Preventing falls is an important aspect of maintaining safety and well-being, especially for older adults. Falls can lead to serious injuries, so it’s crucial to take proactive measures to minimize the risk. Here are some strategies and recommendations for preventing falls:

  • Regular exercise: Engage in regular physical activity to improve strength, balance, and flexibility. Exercises such as walking, swimming, or tai chi can be particularly beneficial for improving stability and reducing the risk of falling.
  • Home modifications: Make your living environment safer by removing tripping hazards such as loose rugs or cluttered pathways. Installing handrails on staircases, grab bars in the bathroom, and adequate lighting throughout your home may also help.
  • Vision check-ups: Get your vision checked regularly and update your prescription if needed. Poor vision can increase the risk of falls, so wearing appropriate eyeglasses or contact lenses is essential.
  • Medication management: Some medications may have side effects that may affect balance and coordination. Review your medications with your healthcare provider to identify any potential risks and discuss alternatives if necessary.
  • Footwear: Wear properly fitting, supportive footwear with non-slip soles. Avoid high heels, loose slippers, or shoes with worn-out treads that can increase the risk of slipping.
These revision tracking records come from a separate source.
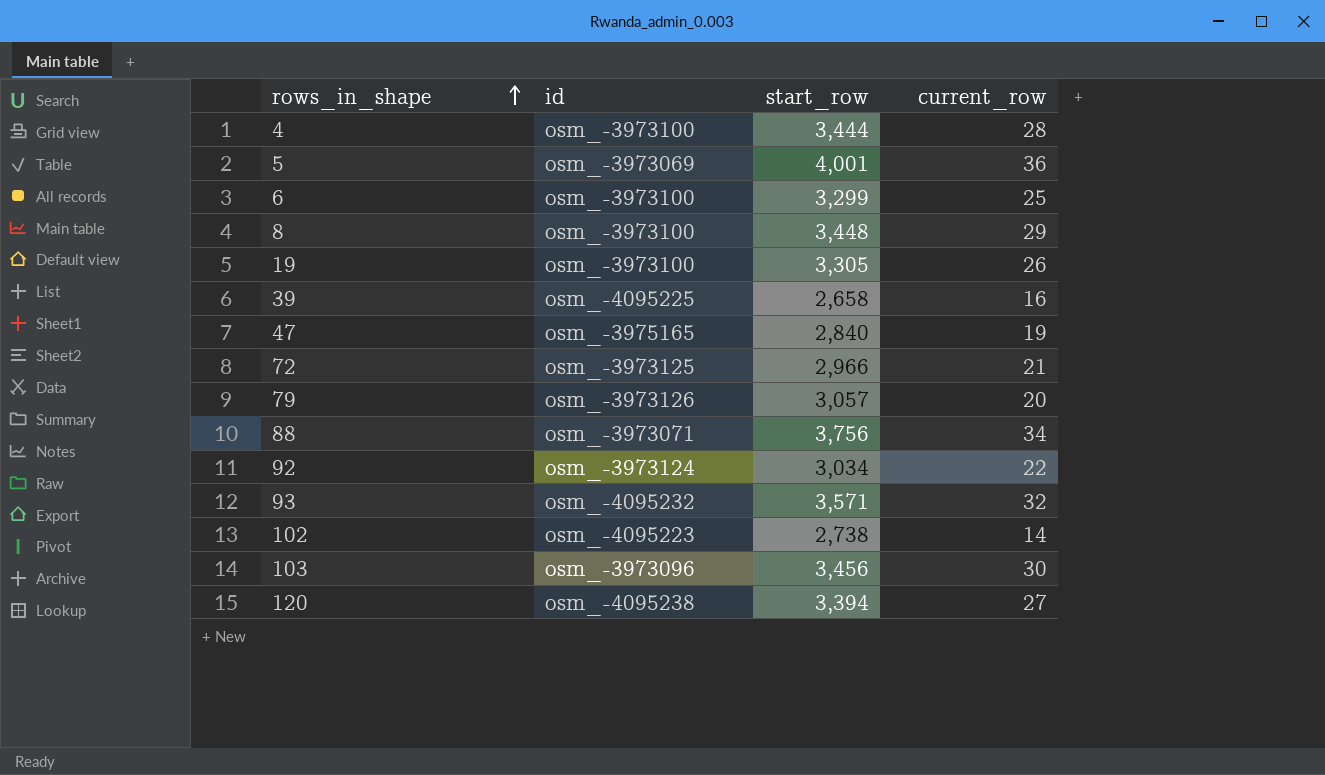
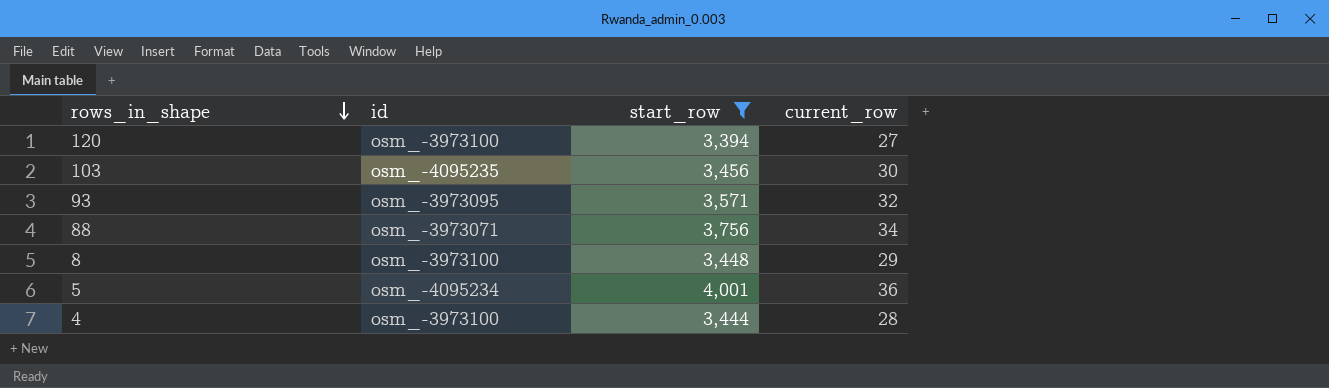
filter: none -> start_row >= 3,394
row order: rows_in_shape ascending -> rows_in_shape descending
120 | id: osm_-4095238 -> osm_-3973100
103 | id: osm_-3973096 -> osm_-4095235
93 | id: osm_-4095232 -> osm_-3973095
5 | id: osm_-3973069 -> osm_-4095234

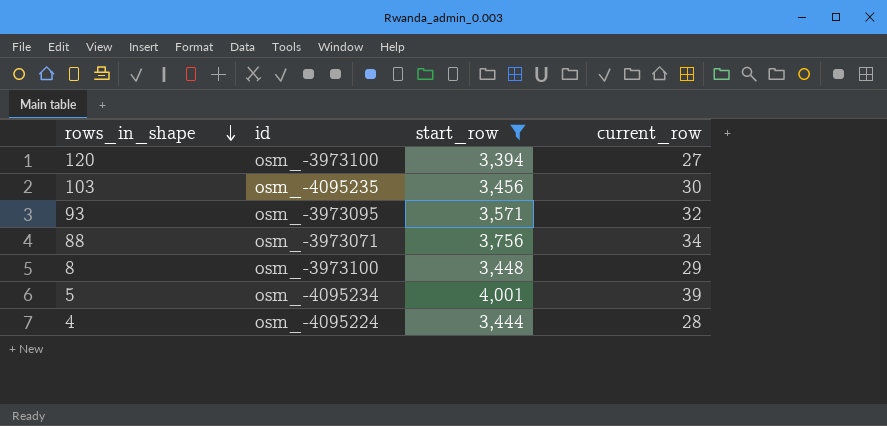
5 | current_row: 36 -> 39
4 | id: osm_-3973100 -> osm_-4095224

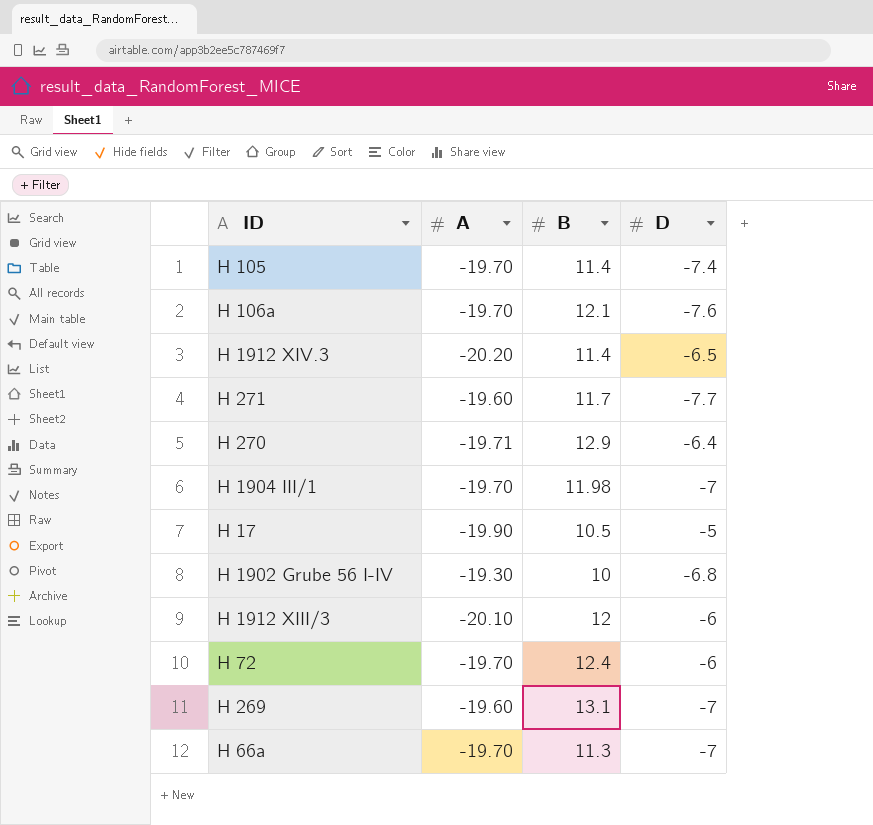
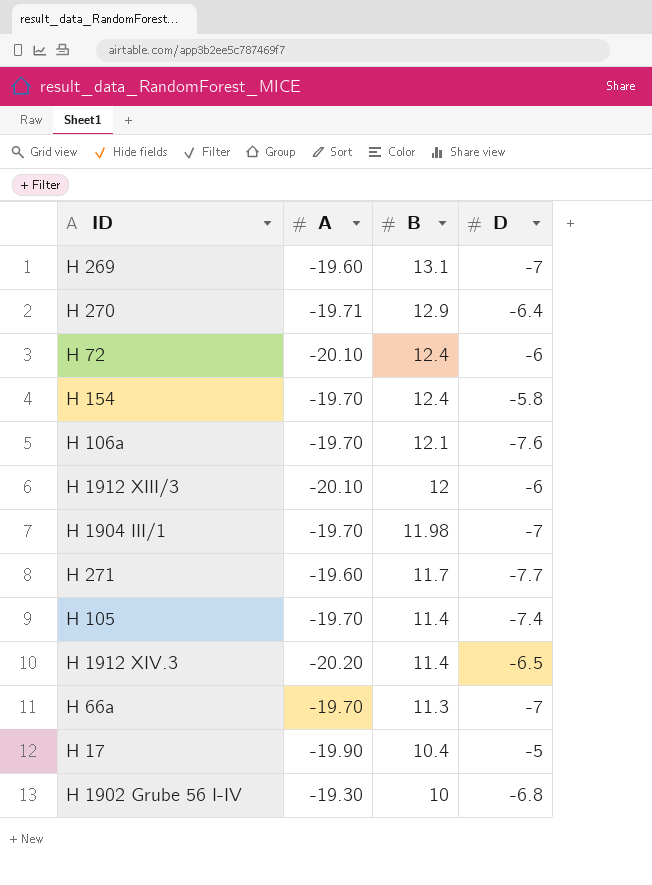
row order: none -> B descending
H 72 | A: -19.70 -> -20.10
row H 154: none -> -19.70 | 12.4 | -5.8
H 17 | B: 10.5 -> 10.4

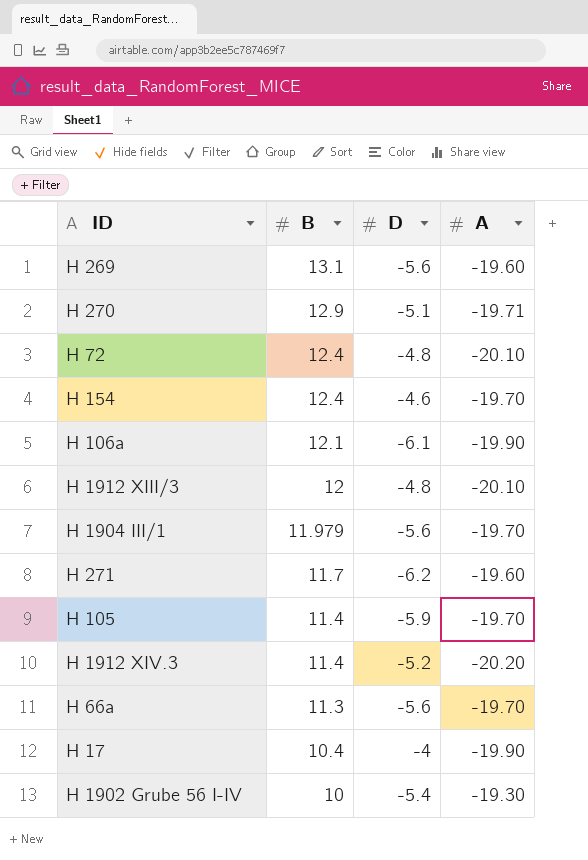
column A | position: 2 -> 4
H 269 | D: -7 -> -5.6
H 270 | D: -6.4 -> -5.1
H 72 | D: -6 -> -4.8
H 154 | D: -5.8 -> -4.6
H 106a | D: -7.6 -> -6.1
H 106a | A: -19.70 -> -19.90
H 1912 XIII/3 | D: -6 -> -4.8
H 1904 III/1 | B: 11.98 -> 11.979
H 1904 III/1 | D: -7 -> -5.6
H 271 | D: -7.7 -> -6.2
H 105 | D: -7.4 -> -5.9
H 1912 XIV.3 | D: -6.5 -> -5.2
H 66a | D: -7 -> -5.6
H 17 | D: -5 -> -4
H 1902 Grube 56 I-IV | D: -6.8 -> -5.4

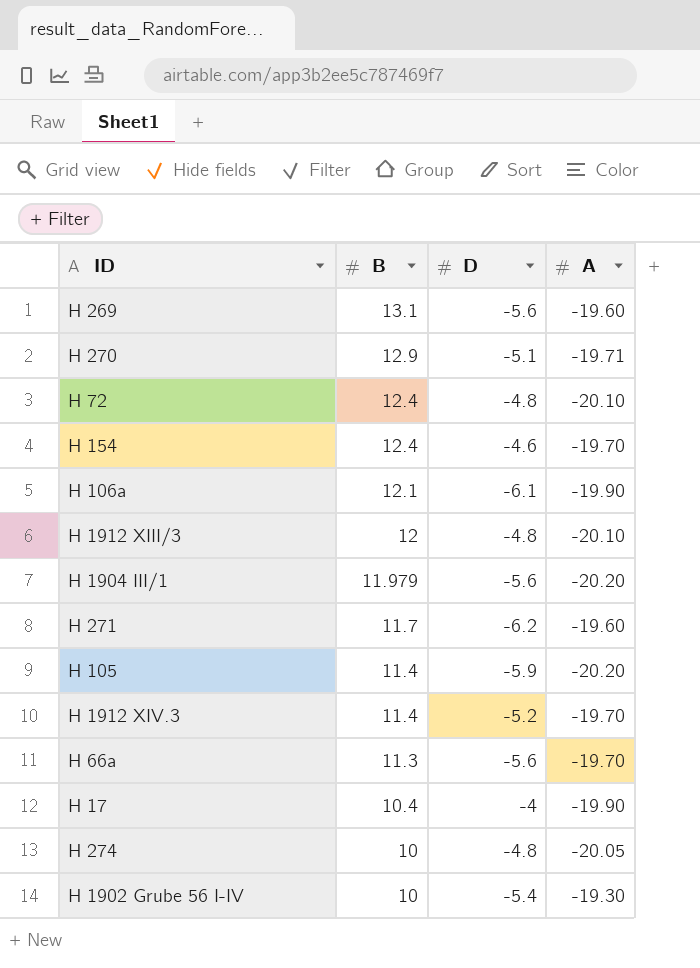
H 1904 III/1 | A: -19.70 -> -20.20
H 105 | A: -19.70 -> -20.20
H 1912 XIV.3 | A: -20.20 -> -19.70
row H 274: none -> 10 | -4.8 | -20.05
  • Assistive devices: If needed, use assistive devices such as canes or walkers to provide additional support and stability while walking. Make sure these devices are properly fitted by a healthcare provider and regularly maintained.
  • Fall detection/alert systems: Consider using fall detection or alert systems, which can automatically notify caregivers or emergency services in case of a fall. These systems often come in the form of wearable devices or home sensors.
  • Stay aware of your surroundings: Be mindful of potential hazards, uneven surfaces, or slippery areas, both indoors and outdoors. Take your time when walking and avoid rushing or making sudden movements.
  • Adequate nutrition: Maintain a well-balanced diet to support bone health and muscle strength. Make sure you’re getting enough calcium, vitamin D, and other nutrients necessary for maintaining healthy bones.
  • Regular check-ups: Schedule regular check-ups with your healthcare provider to discuss any concerns related to balance, mobility, or fall risk. They can assess your condition, provide appropriate recommendations, and address any underlying medical issues that may contribute to falls.

Remember, preventing falls is a multifaceted approach that involves a combination of lifestyle modifications, environmental adaptations, and regular monitoring. If you or someone you know is at a high risk of falling, consulting with your primary care provider or a physical therapist to provide personalized recommendations based on specific needs and circumstances.